๐ค AI Summary
This study addresses the unclear alignment between Vision Transformers (ViTs) and human visual judgment in graphical perception tasks. For the first time, the classic graphical perception experimental paradigm of Cleveland and McGill is adapted to evaluate ViTs, establishing a controlled benchmark to systematically compare the performance of ViTs, convolutional neural networks (CNNs), and human participants on fundamental visual judgments. The findings reveal that, despite their strong performance on general vision tasks, ViTs exhibit significant deviations from human judgments in graphical perception, highlighting perceptual limitations in their ability to interpret visualizations. These results offer new insights for both model architecture design and the application of deep learning models in visualization contexts.
๐ Abstract
Vision Transformers, ViTs, have emerged as a powerful alternative to convolutional neural networks, CNNs, in a variety of image-based tasks. While CNNs have previously been evaluated for their ability to perform graphical perception tasks, which are essential for interpreting visualizations, the perceptual capabilities of ViTs remain largely unexplored.
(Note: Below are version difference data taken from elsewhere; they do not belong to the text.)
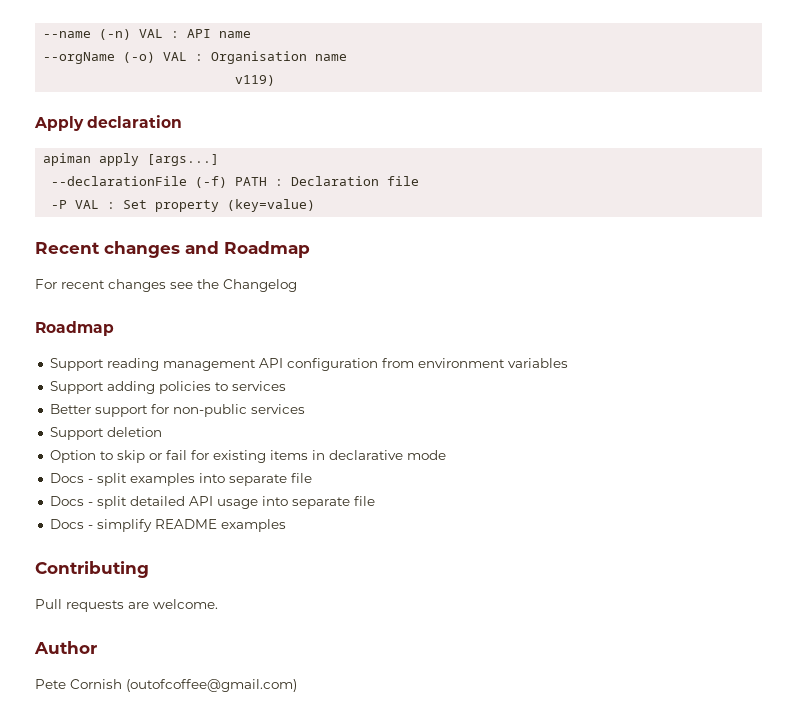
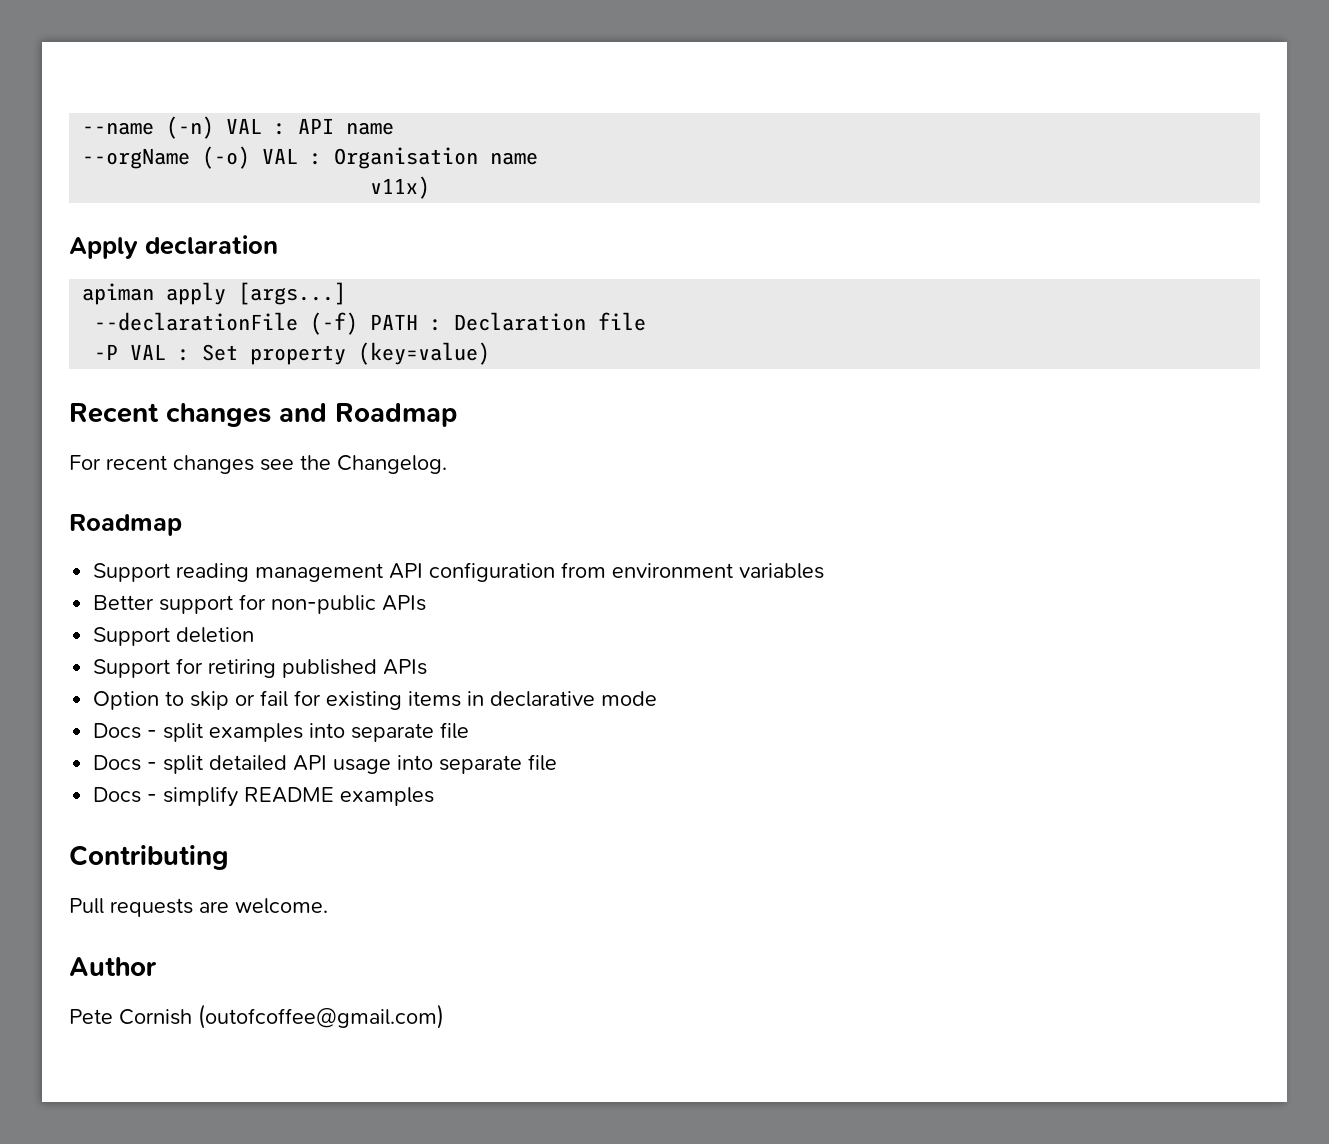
- v119)
+ v11x)
- For recent changes see the Changelog
+ For recent changes see the Changelog.
- Support adding policies to services
- Better support for non-public services
+ Better support for non-public APIs
+ Support for retiring published APIs

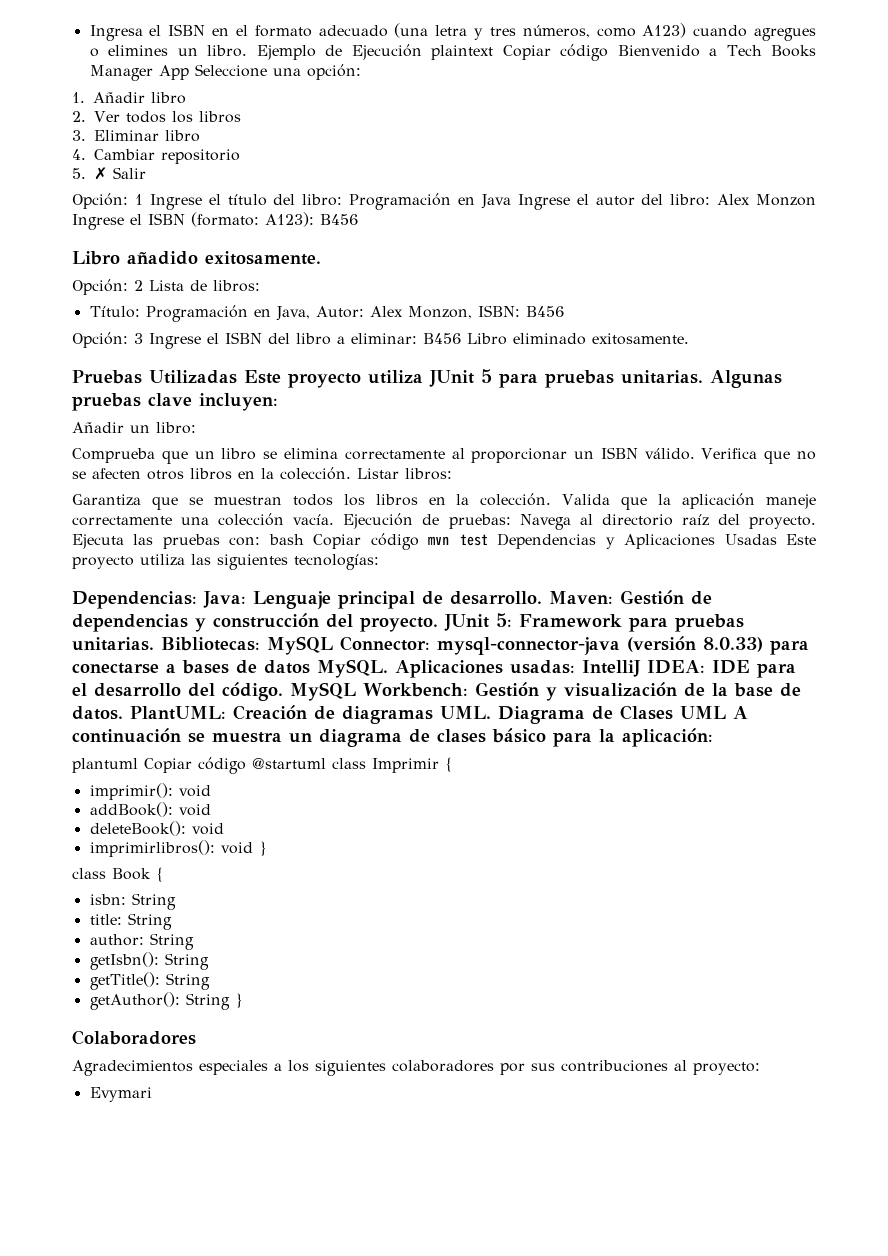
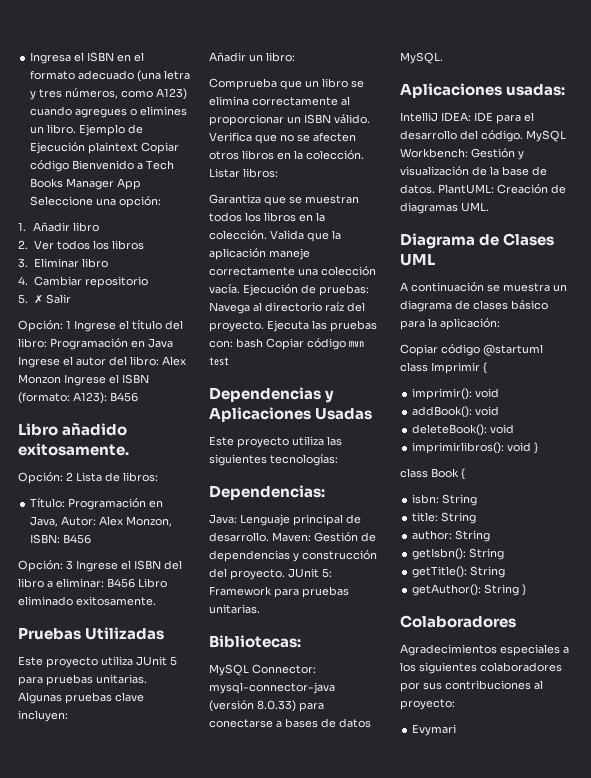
- Pruebas Utilizadas Este proyecto utiliza JUnit 5 para pruebas unitarias.
+ Pruebas Utilizadas
+ Este proyecto utiliza JUnit 5 para pruebas unitarias.
- Ejecuta las pruebas con: bash Copiar código mvn test Dependencias y Aplicaciones Usadas Este proyecto utiliza las siguientes tecnologías:
+ Ejecuta las pruebas con: bash Copiar código mvn test
+ Dependencias y Aplicaciones Usadas
+ Este proyecto utiliza las siguientes tecnologías:
- Dependencias: Java: Lenguaje principal de desarrollo.
+ Dependencias:
+ Java: Lenguaje principal de desarrollo.
- JUnit 5: Framework para pruebas unitarias. Bibliotecas: MySQL Connector: mysql-connector-java (versión 8.0.33) para conectarse a bases de datos MySQL. Aplicaciones usadas: IntelliJ IDEA: IDE para el desarrollo del código.
+ JUnit 5: Framework para pruebas unitarias.
+ Bibliotecas:
+ MySQL Connector: mysql-connector-java (versión 8.0.33) para conectarse a bases de datos MySQL.
+ Aplicaciones usadas:
+ IntelliJ IDEA: IDE para el desarrollo del código.
- PlantUML: Creación de diagramas UML. Diagrama de Clases UML A continuación se muestra un diagrama de clases básico para la aplicación:
+ PlantUML: Creación de diagramas UML.
+ Diagrama de Clases UML
+ A continuación se muestra un diagrama de clases básico para la aplicación:
- plantuml Copiar código @startuml class Imprimir {
+ Copiar código @startuml class Imprimir {

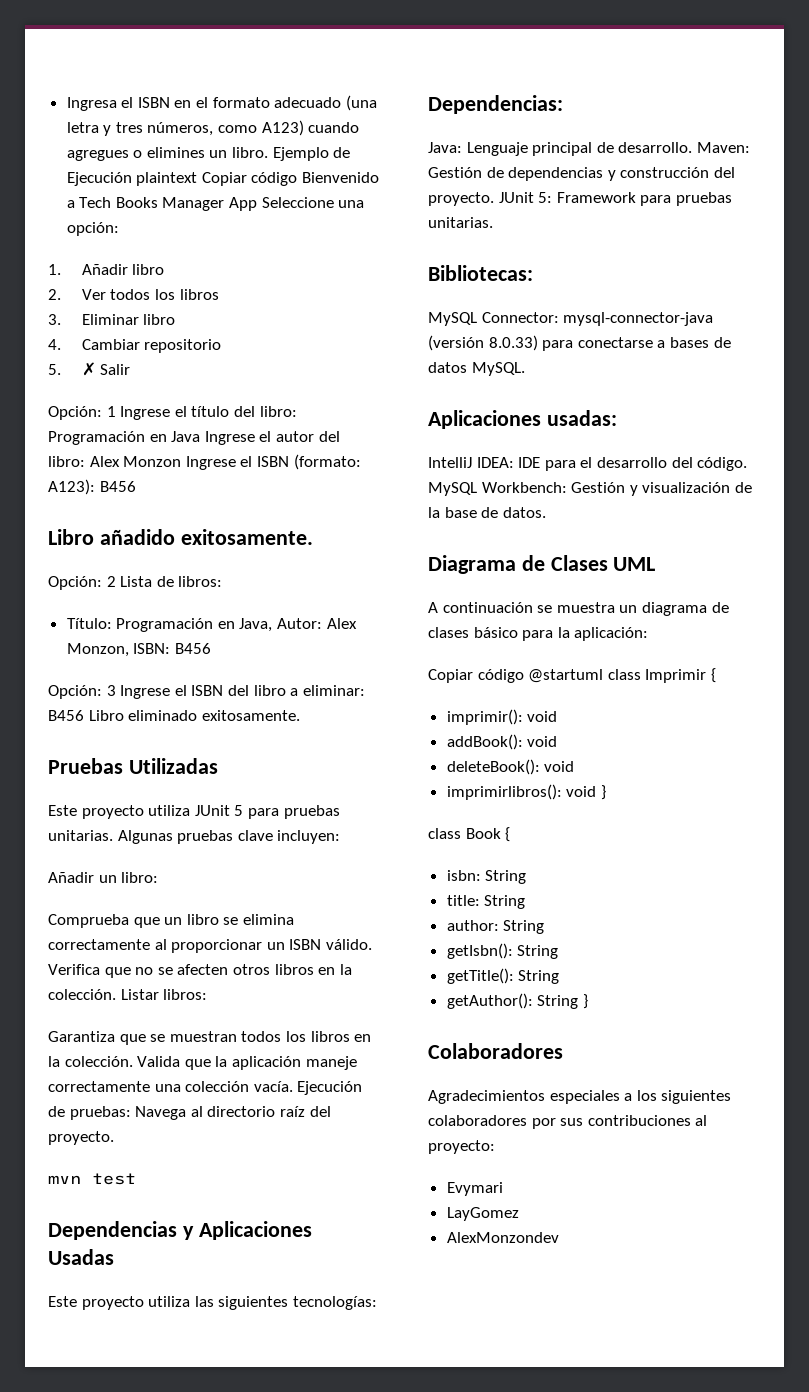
- Ejecución de pruebas: Navega al directorio raíz del proyecto. Ejecuta las pruebas con: bash Copiar código mvn test
+ Ejecución de pruebas: Navega al directorio raíz del proyecto.
+ mvn test
- PlantUML: Creación de diagramas UML.
+ LayGomez
+ AlexMonzondev

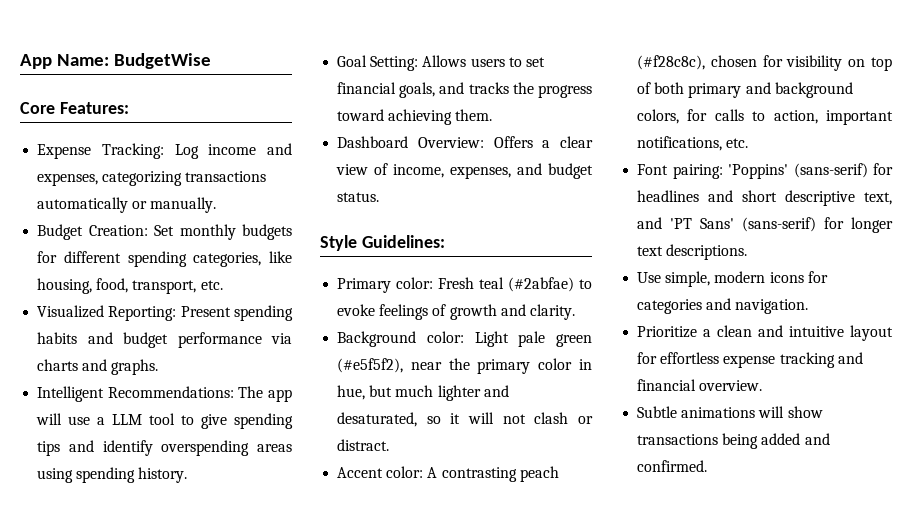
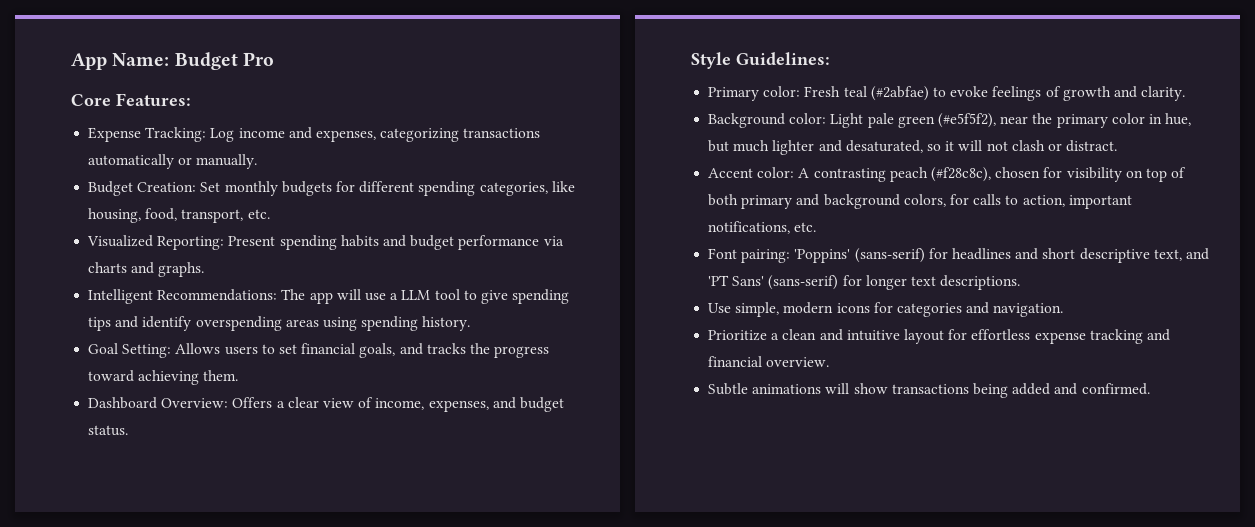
- App Name: BudgetWise
+ App Name: Budget Pro

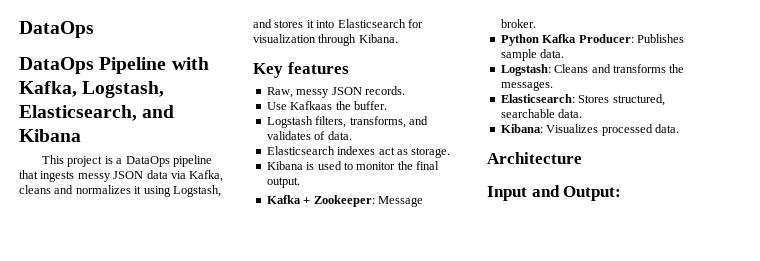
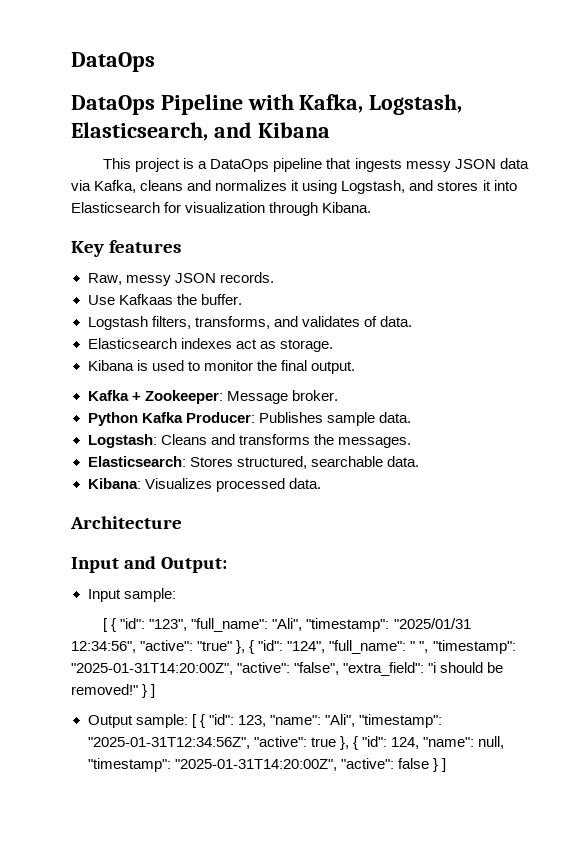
+ Input sample:
+ [ { "id": "123", "full_name": "Ali", "timestamp": "2025/01/31 12:34:56", "active": "true" }, { "id": "124", "full_name": " ", "timestamp": "2025-01-31T14:20:00Z", "active": "false", "extra_field": "i should be removed!" } ]
+ Output sample: [ { "id": 123, "name": "Ali", "timestamp": "2025-01-31T12:34:56Z", "active": true }, { "id": 124, "name": null, "timestamp": "2025-01-31T14:20:00Z", "active": false } ]

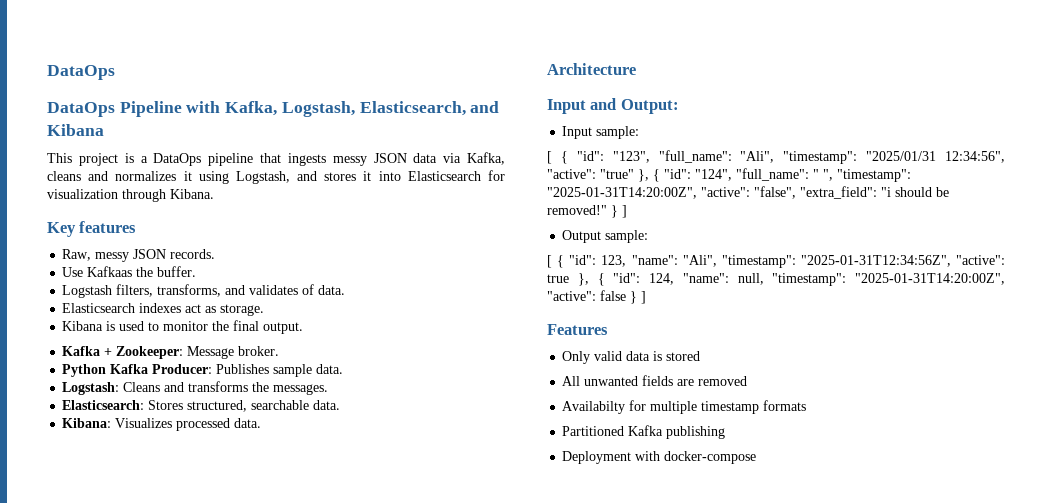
- Output sample: [ { "id": 123, "name": "Ali", "timestamp": "2025-01-31T12:34:56Z", "active": true }, { "id": 124, "name": null, "timestamp": "2025-01-31T14:20:00Z", "active": false } ]
+ Output sample:
+ [ { "id": 123, "name": "Ali", "timestamp": "2025-01-31T12:34:56Z", "active": true }, { "id": 124, "name": null, "timestamp": "2025-01-31T14:20:00Z", "active": false } ]
+ Features
+ Only valid data is stored
+ All unwanted fields are removed
+ Availabilty for multiple timestamp formats
+ Partitioned Kafka publishing
+ Deployment with docker-compose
In this work, we investigate the performance of ViTs in elementary visual judgment tasks inspired by the foundational studies of Cleveland and McGill, which quantified the accuracy of human perception across different visual encodings. Inspired by their study, we benchmark ViTs against CNNs and human participants in a series of controlled graphical perception tasks. Our results reveal that, although ViTs demonstrate strong performance in general vision tasks, their alignment with human-like graphical perception in the visualization domain is limited. This study highlights key perceptual gaps and points to important considerations for the application of ViTs in visualization systems and graphical perceptual modeling.